Disorder and optical absorption in amorphous silicon and amorphous germanium
Introduction
In a defect-free crystalline semiconductor, the optical absorption spectrum terminates abruptly at the energy gap. In contrast, in an amorphous semiconductor, a tail in the absorption spectrum extends into the gap region [1]. In both amorphous silicon and amorphous germanium it is observed that the optical gap decreases and the absorption tail broadens with increased levels of thermal or structural disorder 2, 3, 4, 5. Cody et al. 3, 4, 6 assert that there is a `universal' relationship between the optical gap and the breadth of the absorption tail in these group IV amorphous semiconductors. Grein and John [7] find that this relationship applies to a broad class of amorphous and disordered semiconductors.

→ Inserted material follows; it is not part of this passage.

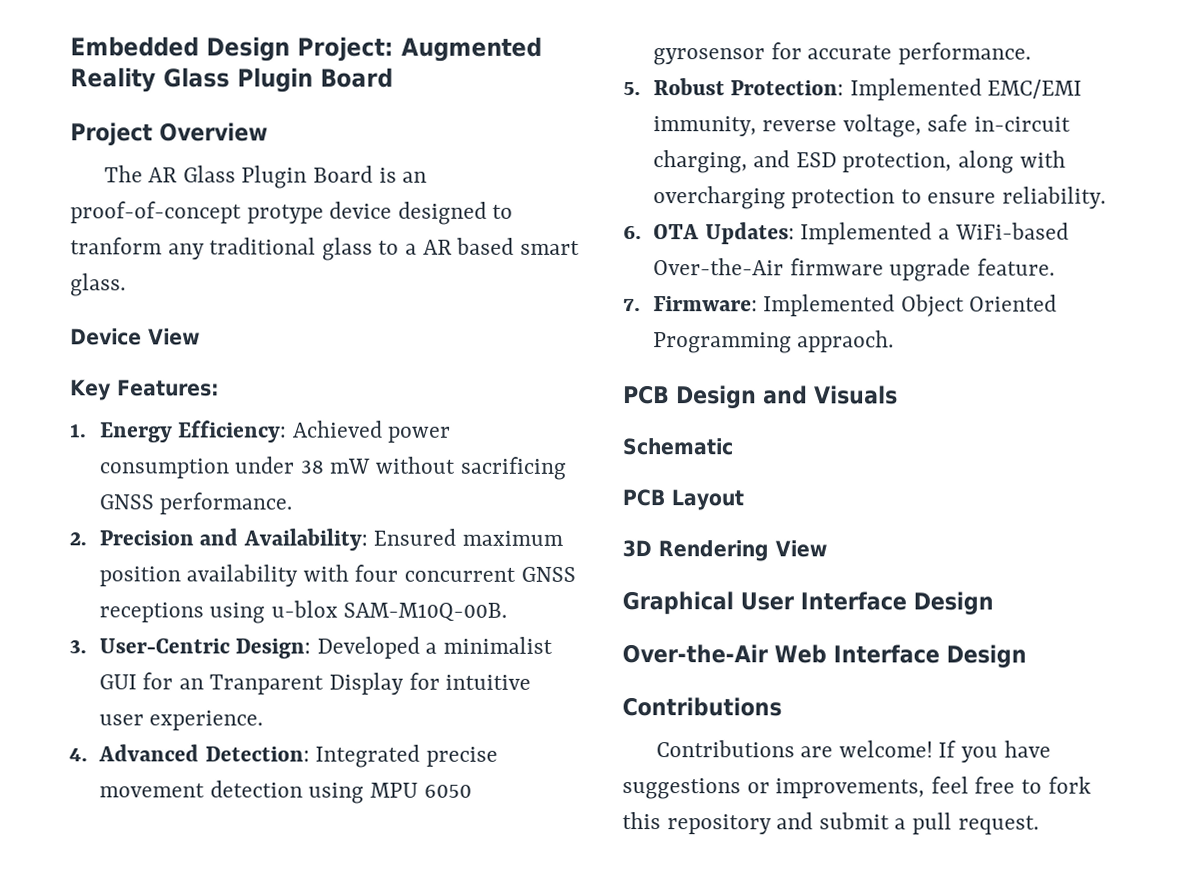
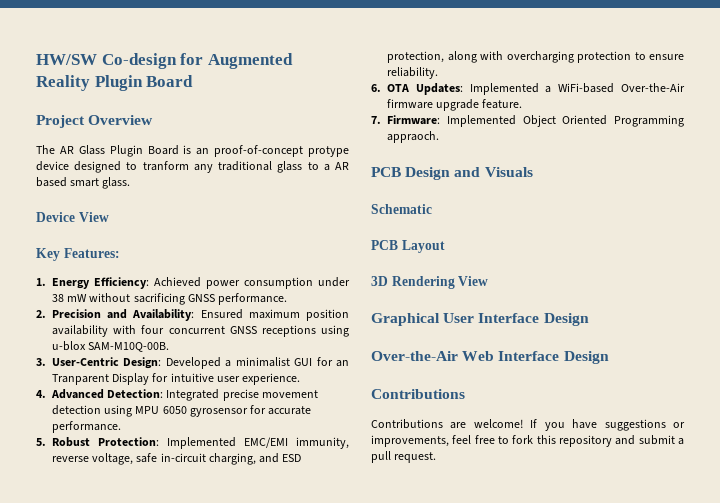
- Embedded Design Project: Augmented Reality Glass Plugin Board
+ HW/SW Co-design for Augmented Reality Plugin Board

The fundamental basis for this `universal' relationship has yet to be established. Cody [6] points out that the absence of a proper theory for optical absorption, which spans the transition from below to above the gap, has hindered attempts to study this relationship. Recently we have developed a semi-classical model suitable for the analysis of the optical absorption spectrum of these amorphous semiconductors, which extends from below to above the gap 8, 9. In the present work, we use our model to study how disorder shapes the form of the optical absorption spectrum, and demonstrate the origin of the relationship between the optical gap and the breadth of the absorption tail.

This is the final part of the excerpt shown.